Based on a collaboration of researchers from the University of Edinburgh, Aalto University, and the Technical University of Berlin, this bi-monthly colloquium provides an open platform for an international network of researchers interested in BOAP and related methodological and analytical approaches. Its main goal is to contribute to strengthening the robustness of research designs in STS and the sociology of technology and innovation. Each event features the presentation and discussion of one research project that traces the biographies of complex sociotechnical systems across multiple locales and extended timeframes, often linking multiple studies and scales of analysis.
The colloquium will take place online on September 5th, 4pm (CEST). It will feature a talk by José David Gómez-Urrego (Kaleidos – Centre for Interdisciplinary Ethnography). He will present insights from a biographical study on the construction of an ambitious sociotechnical project in Ecuador: Yachay the City of knowledge. This innovation-oriented planned city comprises a Technical University, a Science Park and a sustainable city built from scratch. José explores the temporal dynamics shaping the project and how expectations played multiple roles, both generative and destructive, in different moments across the project’s lifespan.
About the talk:
In this presentation José David Gómez explores the temporalities involved in the infrastructuring of “Yachay, the city of knowledge” – the most ambitious and controversial public infrastructural project in Ecuador’s history. Yachay, which means wisdom-knowledge in Kichwa, embodies a variety of economic, cultural, and political narratives while assembling a variety of heterogeneous actors with particular historical trajectories, motivations and expectations. Yachay is being constructed since 2012 in the valley of Urcuquí, located in the province of Imbabura in the north-central Andean region of Ecuador; it aims to combine a planned sustainable city, a science park with a business orientation, and a research-oriented public university already in operation (YachayTech) in an area of 4500 hectares. Using theoretical tools from the sociology of expectations, Science and Technology Studies, and social studies of time, José analyses how a diversity of actors mobilized expectations during the inception, implementation, and reconfiguration of the project. Furthermore, José examines how expectations interact with the infrastructural dynamics of breakdown, and repair/disrepair, thereby shaping Yachay across the project ́s life and a shifting political landscape.
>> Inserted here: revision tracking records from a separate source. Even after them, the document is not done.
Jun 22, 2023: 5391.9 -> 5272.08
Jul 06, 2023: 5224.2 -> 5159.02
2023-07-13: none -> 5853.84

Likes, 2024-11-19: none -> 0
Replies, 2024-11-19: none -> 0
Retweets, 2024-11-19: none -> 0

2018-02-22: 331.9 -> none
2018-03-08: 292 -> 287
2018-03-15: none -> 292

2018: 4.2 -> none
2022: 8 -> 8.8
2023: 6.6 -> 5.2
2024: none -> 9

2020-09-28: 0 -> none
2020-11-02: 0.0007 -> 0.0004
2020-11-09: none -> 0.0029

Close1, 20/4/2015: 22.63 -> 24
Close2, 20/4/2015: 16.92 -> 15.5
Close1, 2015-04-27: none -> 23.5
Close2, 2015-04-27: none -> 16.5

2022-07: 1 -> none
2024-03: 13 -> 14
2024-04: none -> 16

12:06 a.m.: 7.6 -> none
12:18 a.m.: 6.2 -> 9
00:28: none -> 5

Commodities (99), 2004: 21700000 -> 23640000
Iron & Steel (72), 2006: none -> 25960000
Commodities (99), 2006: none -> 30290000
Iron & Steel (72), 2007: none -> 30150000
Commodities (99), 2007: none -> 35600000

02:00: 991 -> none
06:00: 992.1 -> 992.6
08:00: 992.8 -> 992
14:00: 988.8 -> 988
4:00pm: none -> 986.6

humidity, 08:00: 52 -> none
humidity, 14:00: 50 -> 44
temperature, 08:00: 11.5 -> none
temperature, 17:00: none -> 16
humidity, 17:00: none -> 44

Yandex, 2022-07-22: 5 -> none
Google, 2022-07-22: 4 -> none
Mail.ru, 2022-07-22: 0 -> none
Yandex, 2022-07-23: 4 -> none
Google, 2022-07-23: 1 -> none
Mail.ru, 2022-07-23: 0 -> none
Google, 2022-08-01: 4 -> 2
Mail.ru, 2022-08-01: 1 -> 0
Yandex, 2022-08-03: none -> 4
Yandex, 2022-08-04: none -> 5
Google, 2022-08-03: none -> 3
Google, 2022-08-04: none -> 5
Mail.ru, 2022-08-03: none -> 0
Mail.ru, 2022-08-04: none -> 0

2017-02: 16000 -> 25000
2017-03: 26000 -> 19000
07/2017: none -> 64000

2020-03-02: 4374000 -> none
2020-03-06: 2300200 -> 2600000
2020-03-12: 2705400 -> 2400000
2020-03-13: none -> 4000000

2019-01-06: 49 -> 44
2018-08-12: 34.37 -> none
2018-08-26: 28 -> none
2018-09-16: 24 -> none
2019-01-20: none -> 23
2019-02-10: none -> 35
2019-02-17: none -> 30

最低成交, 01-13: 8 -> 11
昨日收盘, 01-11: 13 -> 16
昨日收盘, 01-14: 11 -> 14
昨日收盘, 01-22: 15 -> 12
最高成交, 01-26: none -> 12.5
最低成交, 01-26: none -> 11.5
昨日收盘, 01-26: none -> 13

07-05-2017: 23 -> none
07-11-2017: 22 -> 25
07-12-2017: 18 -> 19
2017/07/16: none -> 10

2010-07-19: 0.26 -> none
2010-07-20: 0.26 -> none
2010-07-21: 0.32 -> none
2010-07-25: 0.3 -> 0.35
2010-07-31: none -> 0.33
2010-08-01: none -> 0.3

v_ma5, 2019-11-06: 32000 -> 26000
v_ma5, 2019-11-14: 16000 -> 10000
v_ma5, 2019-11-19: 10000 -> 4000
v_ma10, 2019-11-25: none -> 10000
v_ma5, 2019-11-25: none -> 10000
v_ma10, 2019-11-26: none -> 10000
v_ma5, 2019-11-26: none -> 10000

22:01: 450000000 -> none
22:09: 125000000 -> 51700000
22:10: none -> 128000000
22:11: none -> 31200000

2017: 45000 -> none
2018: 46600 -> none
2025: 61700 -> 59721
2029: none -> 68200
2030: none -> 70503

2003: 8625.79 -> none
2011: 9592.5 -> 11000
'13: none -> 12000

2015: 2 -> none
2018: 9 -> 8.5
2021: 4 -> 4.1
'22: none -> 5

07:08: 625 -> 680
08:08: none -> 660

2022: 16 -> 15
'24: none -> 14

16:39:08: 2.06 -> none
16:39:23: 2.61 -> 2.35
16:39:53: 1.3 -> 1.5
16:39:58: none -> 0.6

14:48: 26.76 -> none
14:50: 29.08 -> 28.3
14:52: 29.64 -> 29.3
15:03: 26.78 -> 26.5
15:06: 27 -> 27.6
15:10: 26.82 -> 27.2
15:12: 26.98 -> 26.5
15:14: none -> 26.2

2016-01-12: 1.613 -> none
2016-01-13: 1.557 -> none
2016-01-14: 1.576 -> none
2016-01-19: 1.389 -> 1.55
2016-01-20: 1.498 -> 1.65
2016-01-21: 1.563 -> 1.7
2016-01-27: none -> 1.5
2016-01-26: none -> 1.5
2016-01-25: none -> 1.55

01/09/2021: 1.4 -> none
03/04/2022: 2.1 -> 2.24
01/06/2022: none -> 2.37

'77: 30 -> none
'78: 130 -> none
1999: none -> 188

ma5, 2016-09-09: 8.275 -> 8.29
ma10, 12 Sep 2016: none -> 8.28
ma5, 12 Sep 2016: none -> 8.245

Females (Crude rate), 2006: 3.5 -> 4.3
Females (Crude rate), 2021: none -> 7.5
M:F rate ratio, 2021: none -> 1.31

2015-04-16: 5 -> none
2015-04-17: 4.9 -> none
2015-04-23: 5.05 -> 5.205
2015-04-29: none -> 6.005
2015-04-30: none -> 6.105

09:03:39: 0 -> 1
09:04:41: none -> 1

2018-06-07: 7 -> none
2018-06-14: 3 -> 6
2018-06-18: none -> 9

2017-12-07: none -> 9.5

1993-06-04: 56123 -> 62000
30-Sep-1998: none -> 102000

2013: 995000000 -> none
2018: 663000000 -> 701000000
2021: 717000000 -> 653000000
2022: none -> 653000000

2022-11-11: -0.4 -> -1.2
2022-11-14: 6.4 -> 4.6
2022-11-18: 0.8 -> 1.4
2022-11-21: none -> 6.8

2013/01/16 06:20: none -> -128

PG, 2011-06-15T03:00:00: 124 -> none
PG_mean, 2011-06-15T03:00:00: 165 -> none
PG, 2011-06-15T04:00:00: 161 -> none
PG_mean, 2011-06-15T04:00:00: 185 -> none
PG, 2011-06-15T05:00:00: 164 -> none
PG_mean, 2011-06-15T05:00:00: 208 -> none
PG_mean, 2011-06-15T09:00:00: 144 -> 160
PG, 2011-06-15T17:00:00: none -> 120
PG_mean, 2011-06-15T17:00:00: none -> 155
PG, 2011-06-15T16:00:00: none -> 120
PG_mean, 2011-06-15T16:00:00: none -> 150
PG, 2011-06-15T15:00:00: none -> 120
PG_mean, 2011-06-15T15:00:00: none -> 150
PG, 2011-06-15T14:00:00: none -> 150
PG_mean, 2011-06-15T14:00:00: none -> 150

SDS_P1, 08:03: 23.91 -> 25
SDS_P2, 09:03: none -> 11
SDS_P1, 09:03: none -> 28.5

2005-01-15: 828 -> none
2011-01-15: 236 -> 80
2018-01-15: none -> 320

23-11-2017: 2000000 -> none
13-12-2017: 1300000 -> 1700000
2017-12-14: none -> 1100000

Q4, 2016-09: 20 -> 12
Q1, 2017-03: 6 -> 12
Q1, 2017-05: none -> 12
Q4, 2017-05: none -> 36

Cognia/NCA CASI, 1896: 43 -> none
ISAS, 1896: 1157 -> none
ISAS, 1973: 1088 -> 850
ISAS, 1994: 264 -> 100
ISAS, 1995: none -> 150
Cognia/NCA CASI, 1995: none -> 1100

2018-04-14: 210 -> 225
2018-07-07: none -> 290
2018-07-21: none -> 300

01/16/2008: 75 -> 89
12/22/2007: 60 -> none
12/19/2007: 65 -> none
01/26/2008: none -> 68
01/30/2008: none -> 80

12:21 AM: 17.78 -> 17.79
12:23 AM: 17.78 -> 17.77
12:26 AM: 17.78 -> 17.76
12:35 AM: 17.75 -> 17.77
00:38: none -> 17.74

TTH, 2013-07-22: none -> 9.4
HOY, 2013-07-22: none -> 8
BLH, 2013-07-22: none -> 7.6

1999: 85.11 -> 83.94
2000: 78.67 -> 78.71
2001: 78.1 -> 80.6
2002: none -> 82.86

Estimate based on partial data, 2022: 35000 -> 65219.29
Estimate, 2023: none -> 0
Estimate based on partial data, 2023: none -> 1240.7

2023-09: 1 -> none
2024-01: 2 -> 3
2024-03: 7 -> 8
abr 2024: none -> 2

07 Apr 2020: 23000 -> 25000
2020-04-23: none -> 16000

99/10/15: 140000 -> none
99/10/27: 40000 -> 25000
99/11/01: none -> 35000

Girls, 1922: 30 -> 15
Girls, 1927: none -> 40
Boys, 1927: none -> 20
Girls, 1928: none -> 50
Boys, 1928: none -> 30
The presentation draws on fieldwork conducted in Yachay for 14 months between 2016 and 2018. Contemporary ethnography is augmented by historical sensibility and archival document analysis. The research follows Yachay through four different periods. First, during its intragovernmental scaling-up process from a technical university to a city of knowledge (2006-2011). Second, during the material implementation of some of its fundamental physical infrastructure (2011-2012). Third, throughout key changes in the operation of its two main institutions (Yachay Empresa Pública and YachayTech) (2012-2017). Fourth, through the radical reinterpretation of Yachay that followed the change of government from Rafael Correa to Lenin Moreno, embodied in the very different context that the latter mobilized (2017-2018).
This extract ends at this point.